(PROBLEM)
Reproduce verbatim every line from the one that includes "same reference list." to the closing line of the entries; omit everything before it.

(INFORMATION)

=====

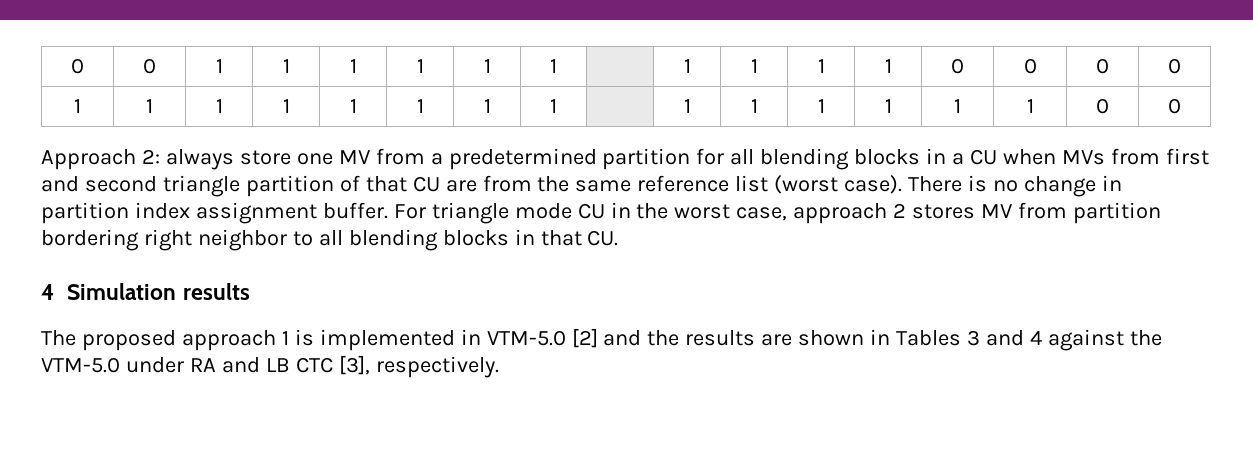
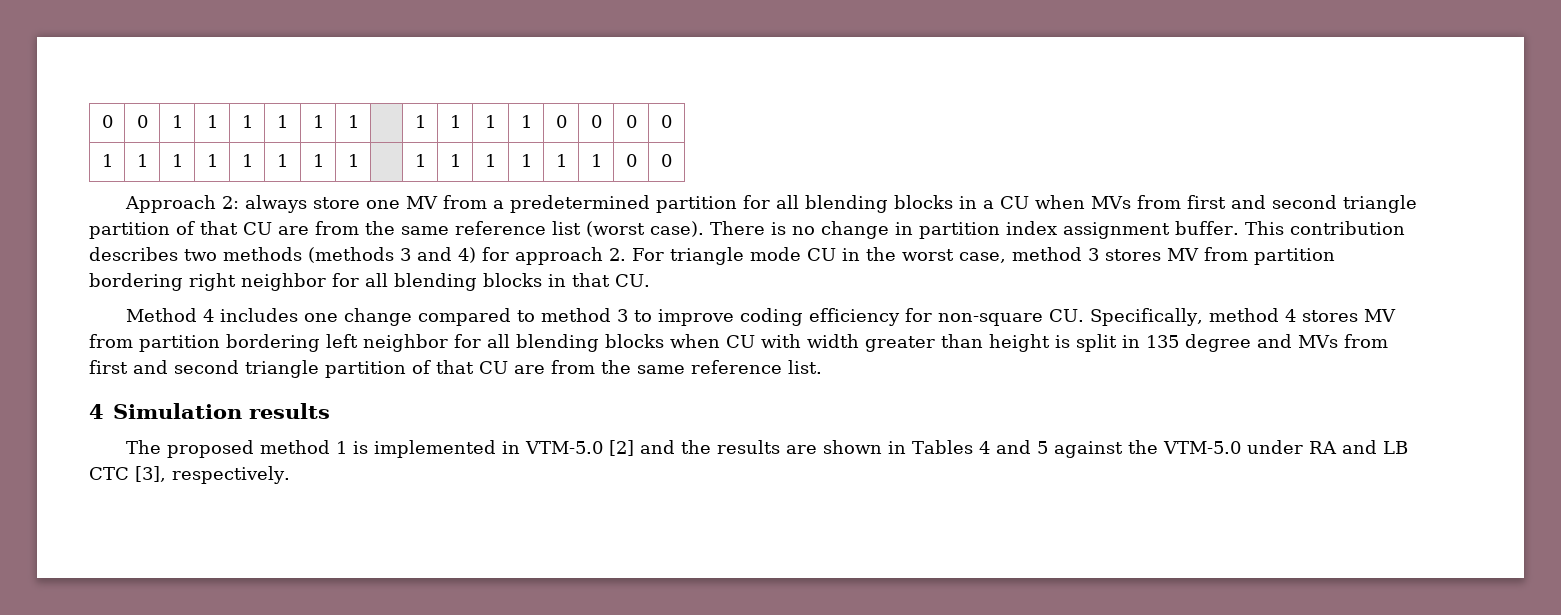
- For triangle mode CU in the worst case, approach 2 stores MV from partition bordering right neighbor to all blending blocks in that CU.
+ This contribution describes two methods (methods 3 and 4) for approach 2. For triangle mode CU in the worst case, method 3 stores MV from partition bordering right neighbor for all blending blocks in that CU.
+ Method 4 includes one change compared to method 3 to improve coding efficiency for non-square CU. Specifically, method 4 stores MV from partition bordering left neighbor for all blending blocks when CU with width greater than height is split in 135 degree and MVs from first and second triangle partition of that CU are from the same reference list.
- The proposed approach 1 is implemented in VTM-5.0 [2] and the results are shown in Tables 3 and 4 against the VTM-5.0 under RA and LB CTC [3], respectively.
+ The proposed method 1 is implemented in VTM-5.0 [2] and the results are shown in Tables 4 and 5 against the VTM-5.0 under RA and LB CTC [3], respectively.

=====

(TASK RESPONSE)
+ Method 4 includes one change compared to method 3 to improve coding efficiency for non-square CU. Specifically, method 4 stores MV from partition bordering left neighbor for all blending blocks when CU with width greater than height is split in 135 degree and MVs from first and second triangle partition of that CU are from the same reference list.
- The proposed approach 1 is implemented in VTM-5.0 [2] and the results are shown in Tables 3 and 4 against the VTM-5.0 under RA and LB CTC [3], respectively.
+ The proposed method 1 is implemented in VTM-5.0 [2] and the results are shown in Tables 4 and 5 against the VTM-5.0 under RA and LB CTC [3], respectively.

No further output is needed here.